# Bi-Amplification Blues



## vjsanaiz (Oct 23, 2012)

I am looking to bi-amp my Epos Epic 5 speakers (2.5 way, 4 ohm, recommended for 20-200 WPC). I currently run them through a Linn LK 140 power amp in a bi-wire set up (140 WPC @ 4 ohms, the Linn actually has 4 speaker terminals per channel, facilitating the bi-wire set up).

I am looking to add Linn LK 85 (85 WPC @ 4 ohm) for the tweeters to create the bi-amp configuration, leaving the LK 140 for the woofers.

The question is: is this a reasonable configuration? Or is it a must that the two power amps be of equal power?

Your feedback will be greatly appreciated. Regards,

Javier


----------



## robbo266317 (Sep 22, 2008)

Typically you need less power to drive the tweeters as they are usually more efficient, so what you are suggesting is quite reasonable. 
Just a side note, Bi-Wire is not the same as Bi-amping.
Bi-wiring runs two lots of wire from the one amp, whereas bi-amping runs separate amps and wires.


----------



## vjsanaiz (Oct 23, 2012)

Thanks for the quick reply. I was guessing as much on the second amp.

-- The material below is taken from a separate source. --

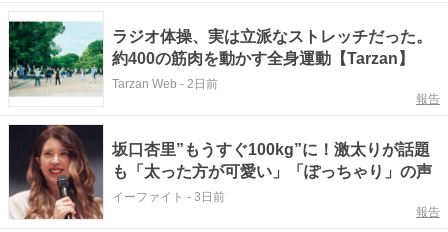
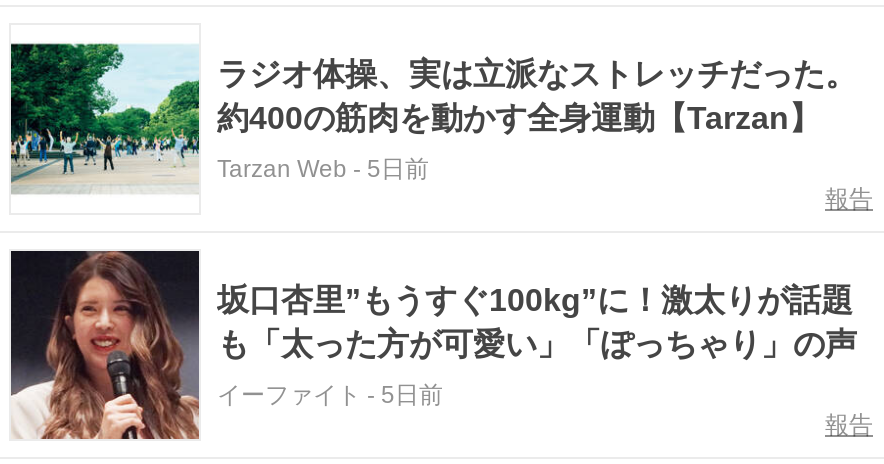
- Tarzan Web - 2日前
+ Tarzan Web - 5日前

- イーファイト- 3日前
+ イーファイト- 5日前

BTW, I'm quite clear on the difference between bi-wire and bi-amp.

Thanks again.


----------



## chrisletts (Oct 16, 2014)

What many people forget (or don't know in the first place) is the way power and output are related - i.e. a 200 watt amp does NOT give you twice the volume of a 100 watt amp, it actually gives you only about 10% more.

To double the sound output of a 100 watt amp, you'd actually need a 1000 watt amp.

Therefore the actual output from your LK140 is only marginally more than an LK85 and you probably wouldn't notice the difference.


----------



## mollie (Feb 27, 2014)

QUOTE= equal power?

Your feedback will be greatly appreciated. Regards,

Javier[/QUOTE]

Best sound quality is only archieved with the same " size" of amplifiers all from the same producent.
The way and the quality of the filtering method and used components is also an important issue.
The used speakers should not only match all over the frequency response (which is easy to adjust active),
but more important is the time/timing and overall fase which is very difficult to archieve, even with digital ways of filtering.

cheers 
mollie


----------



## tonyvdb (Sep 5, 2007)

Truthfully bi-amping really is of no real benefit. You gain almost no power savings on the amp load and even less an advantage if you have subs to handle the lower frequencies.


----------



## istvan (Jul 5, 2013)

I bi-amp but I use the second amp for my lower MID-BASS and the main (control) amp for my tweeters. My logic is that the signal path to the tweeters is shorter and I can suffer some HF transients in the lower range - they get filtered out anyway, I drop the high end 4db on the second amp and I have a simple crossover to the speakers.


----------



## NBPk402 (Feb 21, 2012)

What are you going to use for a crossover when you bi-amp?


----------



## istvan (Jul 5, 2013)

My tweets are Hells and they have a good quality prop cap on them and are powered by the mains of a Pioneer SC-25. My Bass and mids is a crossover from a Uni-q in a box I custom built with an additional bass speaker. I also trim off 6 db of treble on the amp driving the bass-mid. I adjust my levels on the two amps and then run MCACC to equalize the thing. (its very difficult to upload images)


----------



## istvan (Jul 5, 2013)

My next project will be to tri-amp the front speakers using that tube ultra q you see in the picture as the eq for the uni-q tweeter. Maybe just going with a coil for the bass or maybe keeping that portion of the original crossover. The centre is bi-amped as well and there is a small subwoofer for the centre speaker that isn't pictured.


----------



## GsPlace (Dec 19, 2014)

Nice project, bi-amp and tri-amp setups are excellent when dialed in. It sucks there aren't more products available to do this effectively in most common setups, people would be surprised at how much of an improvement it could make.


----------